◆ **Records to use**
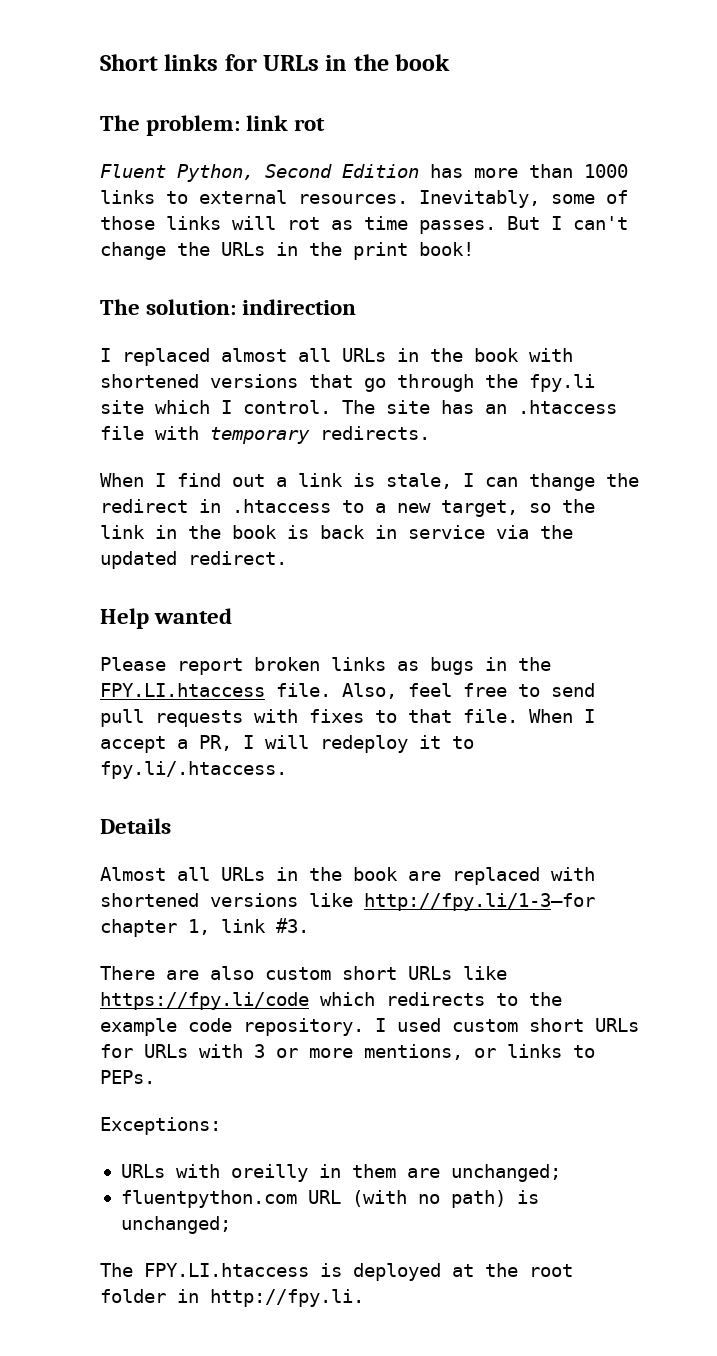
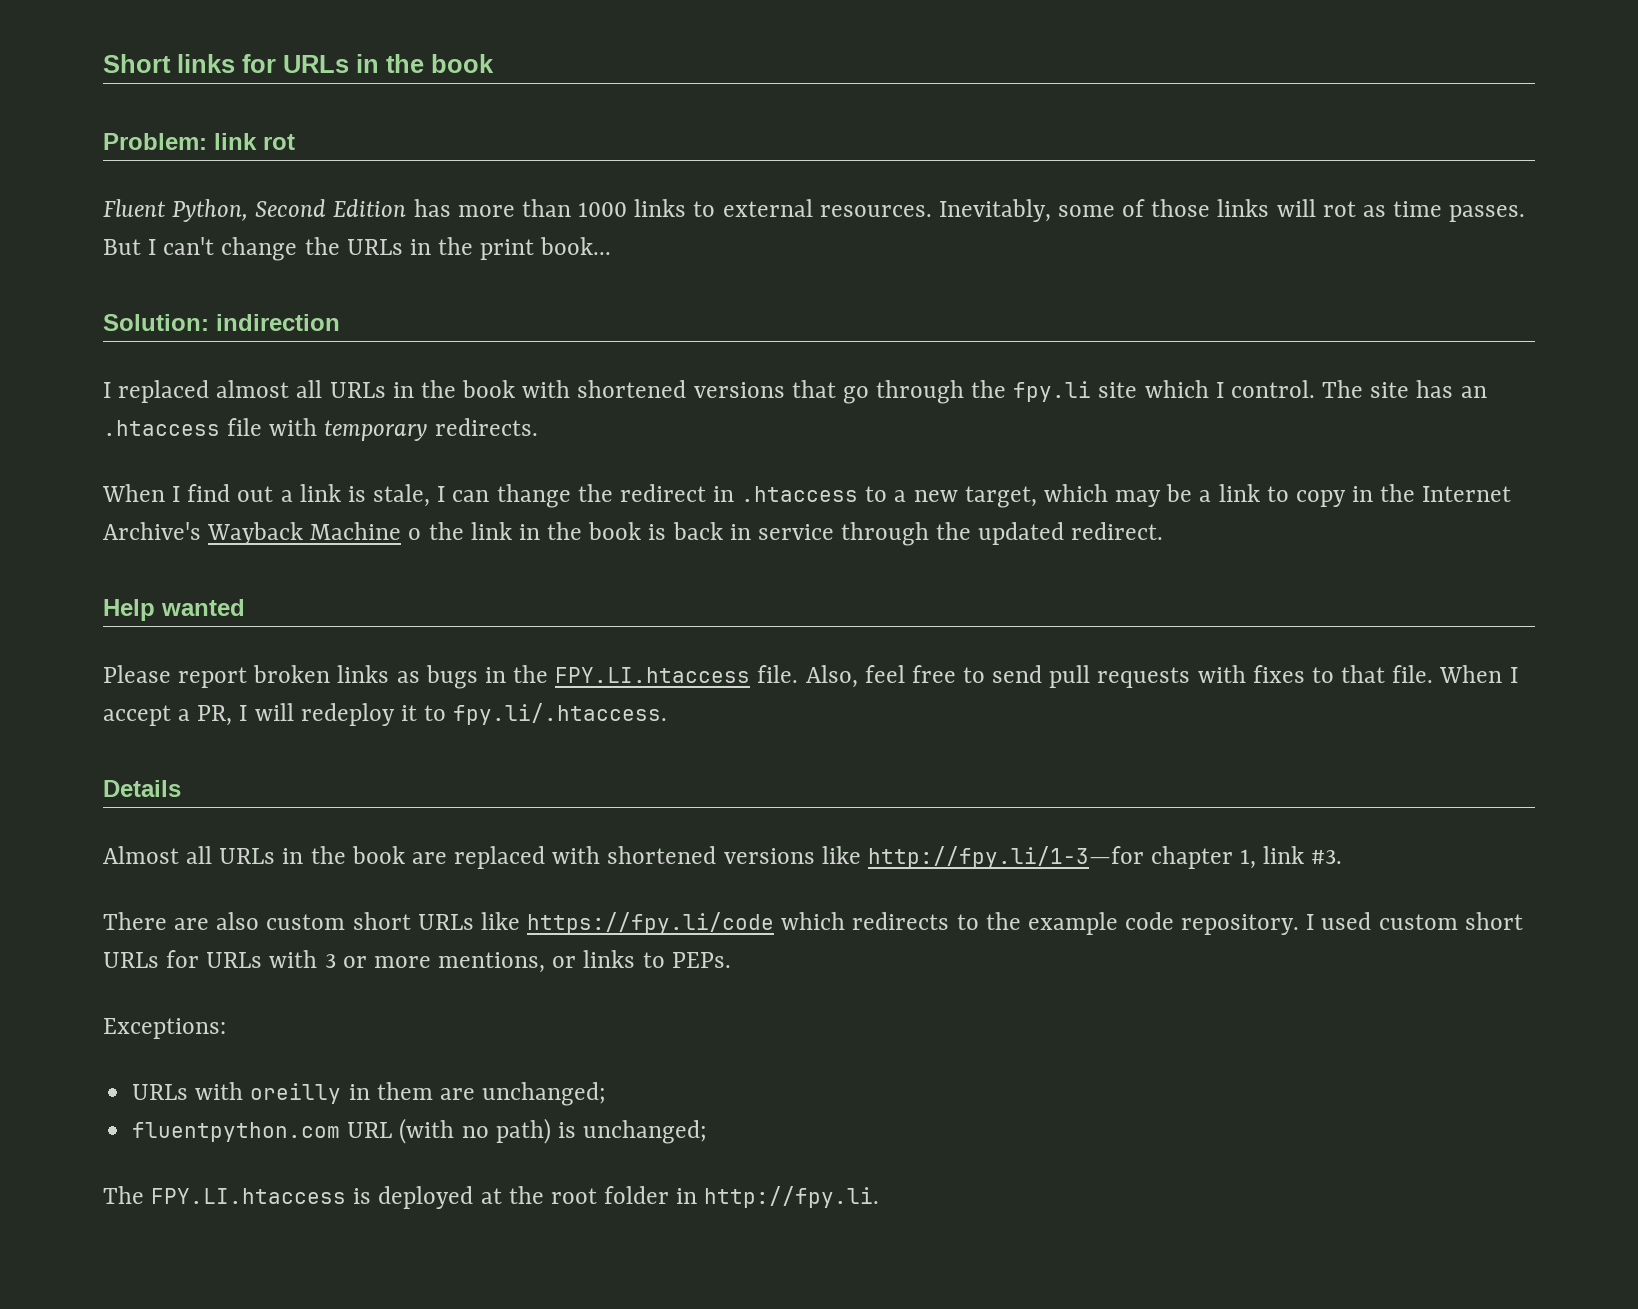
[100,115,241,136] The problem: -> [103,133,207,150] Problem:
[419,242,474,256] [100,299,237,315] book! // The solution: -> [540,237,612,255] [103,314,209,331] book... // Solution:
[529,503,551,513] so -> [1043,484,1512,507] [103,522,422,545] which may be a link to copy in the Internet Archive's Wayback Machine o
[496,525,529,539] via -> [841,522,930,546] through

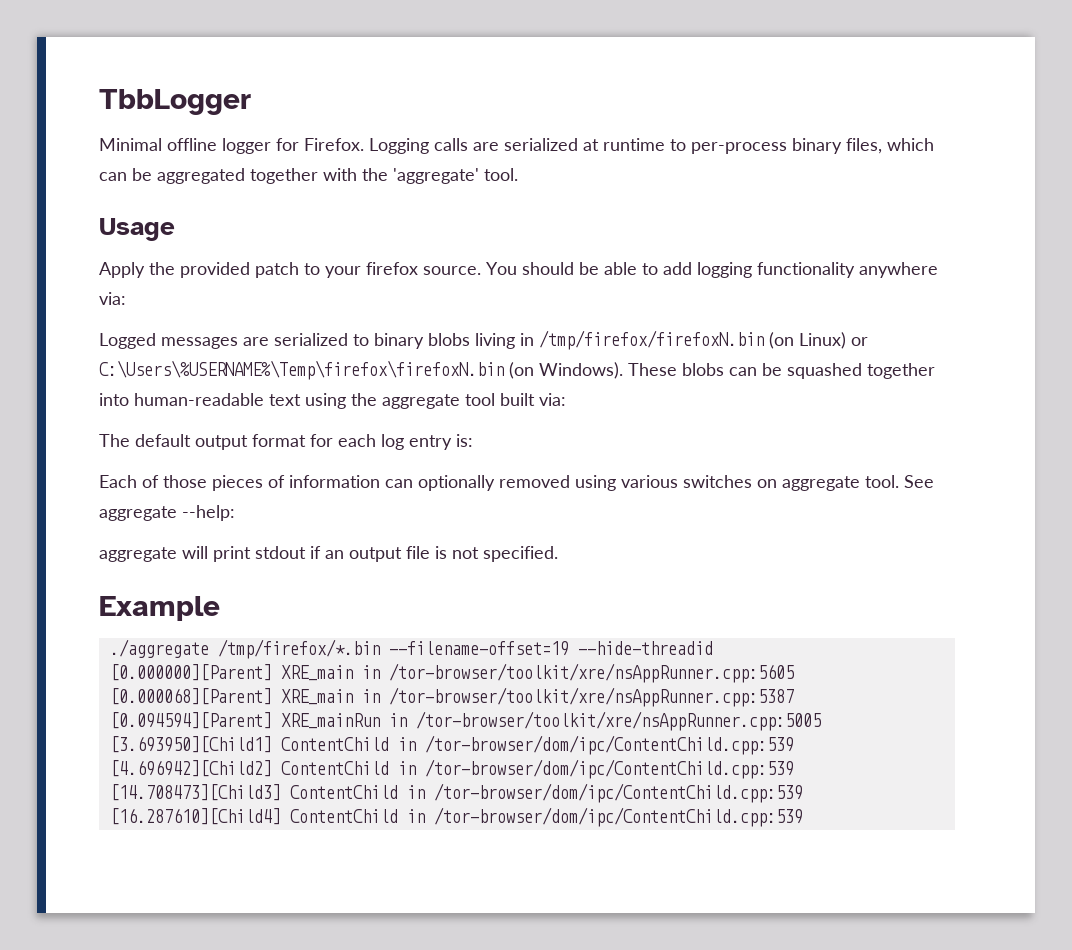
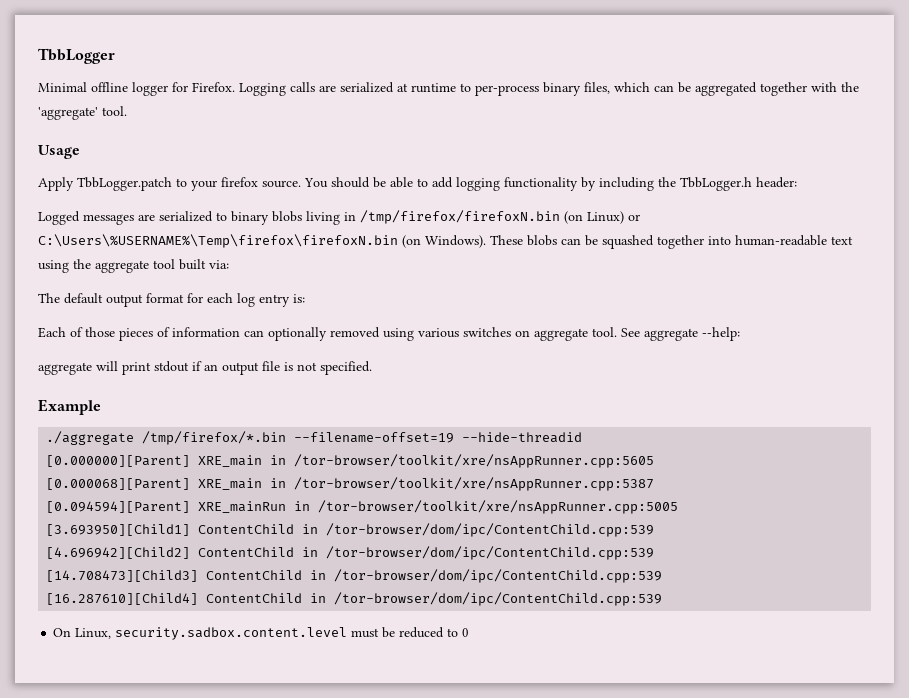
[149,262,299,278] the provided patch -> [77,177,172,191] TbbLogger.patch
[859,262,938,278] [99,292,126,305] anywhere via: -> [581,177,797,191] by including the TbbLogger.h header:
(803, 817) none -> [53,627,470,640] // On Linux, security.sadbox.content.level must be reduced to 0

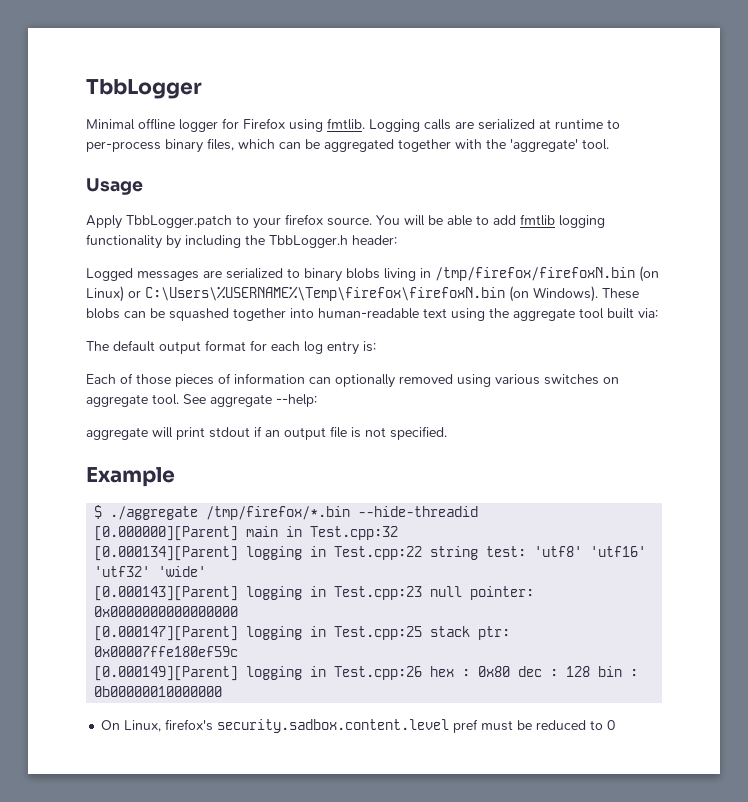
[192,82,235,92] Firefox. -> [243,118,365,132] Firefox using fmtlib.
[331,177,370,188] should -> [404,215,425,226] will
(453, 182) none -> [520,214,555,226] fmtlib
(101, 407) none -> [94,505,103,519] $
[294,432,455,443] --filename-offset=19 -> (351, 513) none
[198,454,655,468] [46,477,655,491] [46,500,679,514] [46,523,655,537] [46,546,655,560] [46,569,663,583] [46,592,663,606] XRE_main in /tor-browser/toolkit/xre/nsAppRunner.cpp:5605 // [0.000068][Parent] XRE_main in /tor-browser/toolkit/xre/nsAppRunner.cpp:5387 // [0.094594][Parent] XRE_mainRun in /tor-browser/toolkit/xre/nsAppRunner.cpp:5005 // [3.693950][Child1] ContentChild in /tor-browser/dom/ipc/ContentChild.cpp:539 // [4.696942][Child2] ContentChild in /tor-browser/dom/ipc/ContentChild.cpp:539 // [14.708473][Child3] ContentChild in /tor-browser/dom/ipc/ContentChild.cpp:539 // [16.287610][Child4] ContentChild in /tor-browser/dom/ipc/ContentChild.cpp:539 -> [246,526,399,540] [94,546,647,561] [94,566,207,577] [94,586,535,601] [94,606,239,617] [94,626,511,641] [94,646,239,657] [94,666,639,681] [94,686,223,697] main in Test.cpp:32 // [0.000134][Parent] logging in Test.cpp:22 string test: 'utf8' 'utf16' 'utf32' 'wide' // [0.000143][Parent] logging in Test.cpp:23 null pointer: 0x0000000000000000 // [0.000147][Parent] logging in Test.cpp:25 stack ptr: 0x00007ffe180ef59c // [0.000149][Parent] logging in Test.cpp:26 hex : 0x80 dec : 128 bin : 0b00000010000000
[115,627,348,640] security.sadbox.content.level -> [165,719,479,733] firefox's security.sadbox.content.level pref

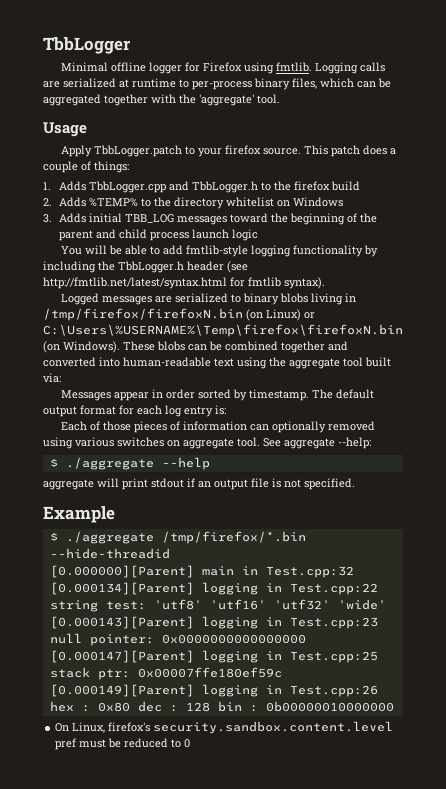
(372, 221) none -> [304,145,397,157] [43,161,129,173] [43,181,360,193] [43,197,343,209] [43,213,377,225] [58,229,258,241] This patch does a couple of things: // 1. Adds TbbLogger.cpp and TbbLogger.h to the firefox build // 2. Adds %TEMP% to the directory whitelist on Windows // 3. Adds initial TBB_LOG messages toward the beginning of the parent and child process launch logic //
[520,214,555,226] fmtlib -> [186,245,249,257] fmtlib-style
[352,235,397,245] header: -> [187,261,248,273] [43,277,325,289] header (see http://fmtlib.net/latest/syntax.html for fmtlib syntax).
[169,308,286,321] squashed together -> [225,341,348,353] [43,357,96,367] combined together and converted
(658, 313) none -> [61,389,310,401] Messages appear in order sorted by timestamp.
(317, 400) none -> [49,457,210,470] // $ ./aggregate --help
[217,719,450,733] security.sadbox.content.level -> [153,721,394,734] security.sandbox.content.level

◆ **Problem description**
In the listing, find every line with the word "patch" and return it.

◆ **Exercise output**
[149,262,299,278] the provided patch -> [77,177,172,191] TbbLogger.patch
(372, 221) none -> [304,145,397,157] [43,161,129,173] [43,181,360,193] [43,197,343,209] [43,213,377,225] [58,229,258,241] This patch does a couple of things: // 1. Adds TbbLogger.cpp and TbbLogger.h to the firefox build // 2. Adds %TEMP% to the directory whitelist on Windows // 3. Adds initial TBB_LOG messages toward the beginning of the parent and child process launch logic //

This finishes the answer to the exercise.